Next, we’re going to take a look at the average score relative to par for each of the 18 holes played at PV. Each of the 18 holes played at least one stroke over par.

The four hardest holes are (in order of difficulty): 12, 4, 7, and 1.

PV was my home course growing up, so here’s a little local knowledge about each of those holes.

Hole 12

12 is the longest par 4 on the course, playing at about 430 yards from the back tees. The tee shot can be intimidating with out-of-bounds along the left, and some trees and mounds on the right. This hole seemed to play into the wind more often than downwind, making it even longer than the 430 yards on the card.

Hole 4

4 is rated as the hardest hole on the golf course according to the USGA handicapping system. The tee shot can be somewhat difficult, with out-of-bounds, trees, and water on the left, and more trees on the right. That being said, the hole is not overly long, so hitting something less than driver is not a bad route. The green is guarded by a stream in front of it, and hilly terrain surrounding it. Putting on this green can be difficult, as it has a lot of slope and undulation.

Hole 7

7 is a short dogleg left. The main difficulty on this hole is the tight dogleg golfers must navigate off the tee. There are trees which can block an approach shot if the tee shot veers too far right, and hills along with trees and water on the left side for those getting too aggressive off the tee. The approach into the green (provided one has a clear shot) is not that difficult, with no bunkers and a lot of room to miss. The major difficulty on this hole is the tee shot, but from there it’s fairly straightforward.

Hole 1

1 is a shorter par 5 with a daunting tee shot. There’s OB on the left side, and trees and fescue along the right side. On top of that, a golfer must steady their first tee jitters and focus on hitting a solid tee shot in front of the “gallery” of other players, coaches, and spectators. After hitting the tee shot, the fun doesn’t end. The approach into the green is challenging, as trees surround the green and the hole narrows all the way into the green

Each of the four most difficult holes requires a well-struck tee shot. On the 12th, it’s important to hit a long and straight shot. The 4th and 1st holes require precision and steady nerves to avoid trouble and hit a narrow fairway. The 7th requires a controlled and well-executed tee shot that is shaped right to left.

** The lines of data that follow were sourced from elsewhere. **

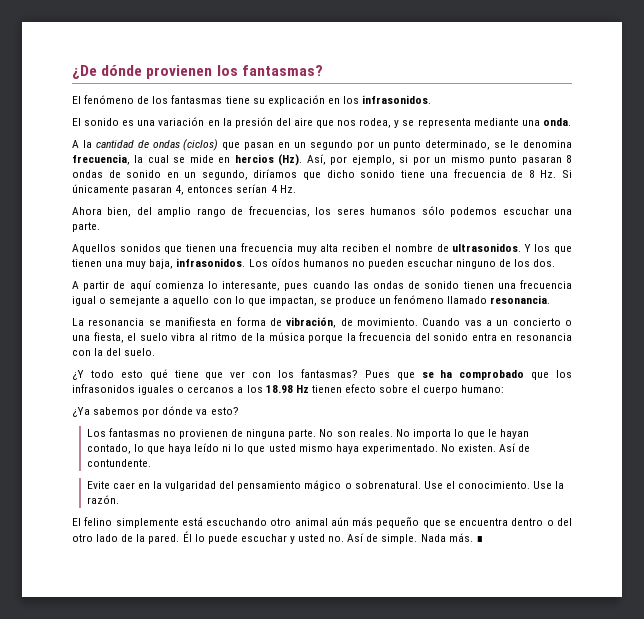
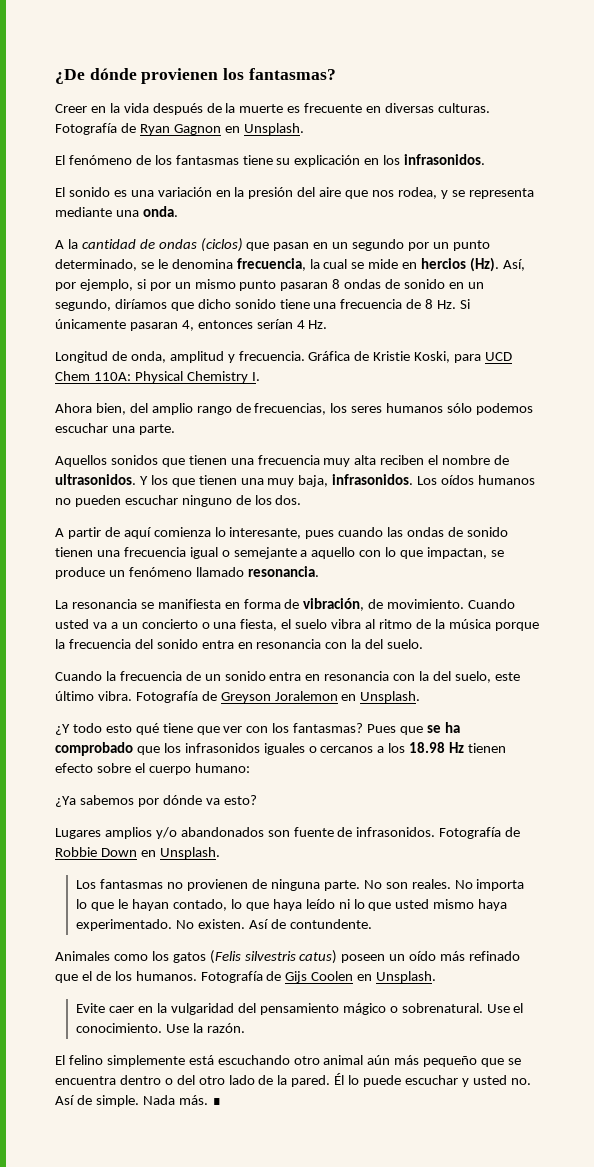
+ Creer en la vida después de la muerte es frecuente en diversas culturas. Fotografía de Ryan Gagnon en Unsplash.
+ Longitud de onda, amplitud y frecuencia. Gráfica de Kristie Koski, para UCD Chem 110A: Physical Chemistry I.
- Cuando vas a un concierto o una fiesta, el suelo vibra al ritmo de la música porque la frecuencia del sonido entra en resonancia con la del suelo.
+ Cuando usted va a un concierto o una fiesta, el suelo vibra al ritmo de la música porque la frecuencia del sonido entra en resonancia con la del suelo.
+ Cuando la frecuencia de un sonido entra en resonancia con la del suelo, este último vibra. Fotografía de Greyson Joralemon en Unsplash.
+ Lugares amplios y/o abandonados son fuente de infrasonidos. Fotografía de Robbie Down en Unsplash.
+ Animales como los gatos (Felis silvestris catus) poseen un oído más refinado que el de los humanos. Fotografía de Gijs Coolen en Unsplash.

The next visualization is a lollipop chart, which is a great way to avoid the “visually aggressive” moire effect that bar charts can sometimes fall victim to without losing the perceptually sound concept of position along a common scale. Julia Silge uses this chart type to great effect in some of her blog posts.

We took the same data that was displayed in the previous chart, but augmented it slightly to tell a different story. The orange lollipops on the chart show the holes that have higher scores relative to par than average. Three of the four hardest holes are on the front nine, occurring in the first seven holes of the course. We can also see how much more difficult holes 1, 4, 7, and 12 are than the rest (the “sticks” of the lollipops rise much higher than the other holes which played harder than average).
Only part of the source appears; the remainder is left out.